* WHAT IS REQUIRED
The output is the lines below from the one with "[717,250,914,264] rotas Baixar" through the one with "(825, 337) none", both included, printed exactly and with no other line.

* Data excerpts
#####

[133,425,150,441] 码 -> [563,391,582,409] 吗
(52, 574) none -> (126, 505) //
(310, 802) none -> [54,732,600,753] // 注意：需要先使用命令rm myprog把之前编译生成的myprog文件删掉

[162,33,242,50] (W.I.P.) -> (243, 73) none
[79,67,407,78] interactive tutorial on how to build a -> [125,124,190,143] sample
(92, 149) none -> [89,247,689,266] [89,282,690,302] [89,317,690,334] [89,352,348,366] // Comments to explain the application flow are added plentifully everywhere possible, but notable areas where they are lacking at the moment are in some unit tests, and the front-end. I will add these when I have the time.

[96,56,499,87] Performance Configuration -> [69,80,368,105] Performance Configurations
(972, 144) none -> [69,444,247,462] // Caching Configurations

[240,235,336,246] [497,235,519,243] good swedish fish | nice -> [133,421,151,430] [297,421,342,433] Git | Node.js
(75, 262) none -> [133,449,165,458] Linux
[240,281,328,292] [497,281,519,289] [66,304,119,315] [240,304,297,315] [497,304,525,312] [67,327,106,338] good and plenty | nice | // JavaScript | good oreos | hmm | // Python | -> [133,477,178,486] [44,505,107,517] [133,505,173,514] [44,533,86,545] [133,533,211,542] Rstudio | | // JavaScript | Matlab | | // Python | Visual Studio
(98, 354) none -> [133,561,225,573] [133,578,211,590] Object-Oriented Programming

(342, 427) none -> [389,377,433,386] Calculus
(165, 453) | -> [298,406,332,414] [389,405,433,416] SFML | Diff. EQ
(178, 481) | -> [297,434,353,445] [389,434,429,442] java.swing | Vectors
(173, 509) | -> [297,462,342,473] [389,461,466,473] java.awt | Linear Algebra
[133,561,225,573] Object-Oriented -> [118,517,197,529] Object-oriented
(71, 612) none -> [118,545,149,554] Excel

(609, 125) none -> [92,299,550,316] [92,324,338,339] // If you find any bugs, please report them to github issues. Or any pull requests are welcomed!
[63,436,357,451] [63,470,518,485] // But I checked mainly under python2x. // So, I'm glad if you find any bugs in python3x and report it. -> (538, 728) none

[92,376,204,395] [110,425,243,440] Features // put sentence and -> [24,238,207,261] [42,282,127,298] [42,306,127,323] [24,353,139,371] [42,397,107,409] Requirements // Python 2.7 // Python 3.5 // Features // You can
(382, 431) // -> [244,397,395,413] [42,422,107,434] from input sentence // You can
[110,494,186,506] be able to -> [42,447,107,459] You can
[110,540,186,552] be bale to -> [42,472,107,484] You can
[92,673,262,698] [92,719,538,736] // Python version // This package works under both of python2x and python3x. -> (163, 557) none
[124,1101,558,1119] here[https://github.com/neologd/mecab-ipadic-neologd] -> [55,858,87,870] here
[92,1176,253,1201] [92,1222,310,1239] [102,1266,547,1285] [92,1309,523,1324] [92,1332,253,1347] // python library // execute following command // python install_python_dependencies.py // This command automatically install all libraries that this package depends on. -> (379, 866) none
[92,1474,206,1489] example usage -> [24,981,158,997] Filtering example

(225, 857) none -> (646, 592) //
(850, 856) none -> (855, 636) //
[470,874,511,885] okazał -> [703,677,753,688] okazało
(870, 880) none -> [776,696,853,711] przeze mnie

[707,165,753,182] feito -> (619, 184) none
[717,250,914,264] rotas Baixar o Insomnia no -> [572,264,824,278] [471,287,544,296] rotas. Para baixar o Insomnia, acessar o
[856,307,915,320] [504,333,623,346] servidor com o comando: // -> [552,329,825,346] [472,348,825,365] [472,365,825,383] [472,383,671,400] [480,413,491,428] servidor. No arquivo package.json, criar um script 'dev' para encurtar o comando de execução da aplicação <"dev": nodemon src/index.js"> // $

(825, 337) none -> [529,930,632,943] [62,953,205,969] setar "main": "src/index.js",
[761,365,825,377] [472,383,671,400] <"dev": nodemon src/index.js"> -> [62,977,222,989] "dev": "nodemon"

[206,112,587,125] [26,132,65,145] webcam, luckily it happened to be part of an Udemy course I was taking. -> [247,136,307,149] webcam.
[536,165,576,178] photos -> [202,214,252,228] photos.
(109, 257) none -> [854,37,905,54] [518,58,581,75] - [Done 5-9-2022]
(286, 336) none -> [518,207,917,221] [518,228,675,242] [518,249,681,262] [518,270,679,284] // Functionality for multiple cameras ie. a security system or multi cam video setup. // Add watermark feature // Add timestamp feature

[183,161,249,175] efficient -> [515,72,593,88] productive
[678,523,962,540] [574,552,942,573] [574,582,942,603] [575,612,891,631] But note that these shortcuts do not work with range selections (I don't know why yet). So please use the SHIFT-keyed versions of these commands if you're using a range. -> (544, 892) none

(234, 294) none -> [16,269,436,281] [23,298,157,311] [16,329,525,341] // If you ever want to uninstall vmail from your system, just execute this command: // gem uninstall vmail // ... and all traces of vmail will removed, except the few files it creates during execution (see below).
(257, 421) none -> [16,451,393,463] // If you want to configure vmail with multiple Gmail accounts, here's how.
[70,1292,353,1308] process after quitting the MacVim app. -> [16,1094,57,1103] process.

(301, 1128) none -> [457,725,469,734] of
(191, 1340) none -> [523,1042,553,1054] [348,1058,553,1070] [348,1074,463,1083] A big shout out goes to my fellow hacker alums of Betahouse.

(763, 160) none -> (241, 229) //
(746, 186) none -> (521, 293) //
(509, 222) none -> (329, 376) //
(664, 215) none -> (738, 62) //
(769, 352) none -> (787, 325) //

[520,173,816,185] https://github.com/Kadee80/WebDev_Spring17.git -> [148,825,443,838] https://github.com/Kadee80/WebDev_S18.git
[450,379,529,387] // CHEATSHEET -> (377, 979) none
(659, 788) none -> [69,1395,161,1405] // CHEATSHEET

#####

* EXERCISE ANSWER
[717,250,914,264] rotas Baixar o Insomnia no -> [572,264,824,278] [471,287,544,296] rotas. Para baixar o Insomnia, acessar o
[856,307,915,320] [504,333,623,346] servidor com o comando: // -> [552,329,825,346] [472,348,825,365] [472,365,825,383] [472,383,671,400] [480,413,491,428] servidor. No arquivo package.json, criar um script 'dev' para encurtar o comando de execução da aplicação <"dev": nodemon src/index.js"> // $

(825, 337) none -> [529,930,632,943] [62,953,205,969] setar "main": "src/index.js",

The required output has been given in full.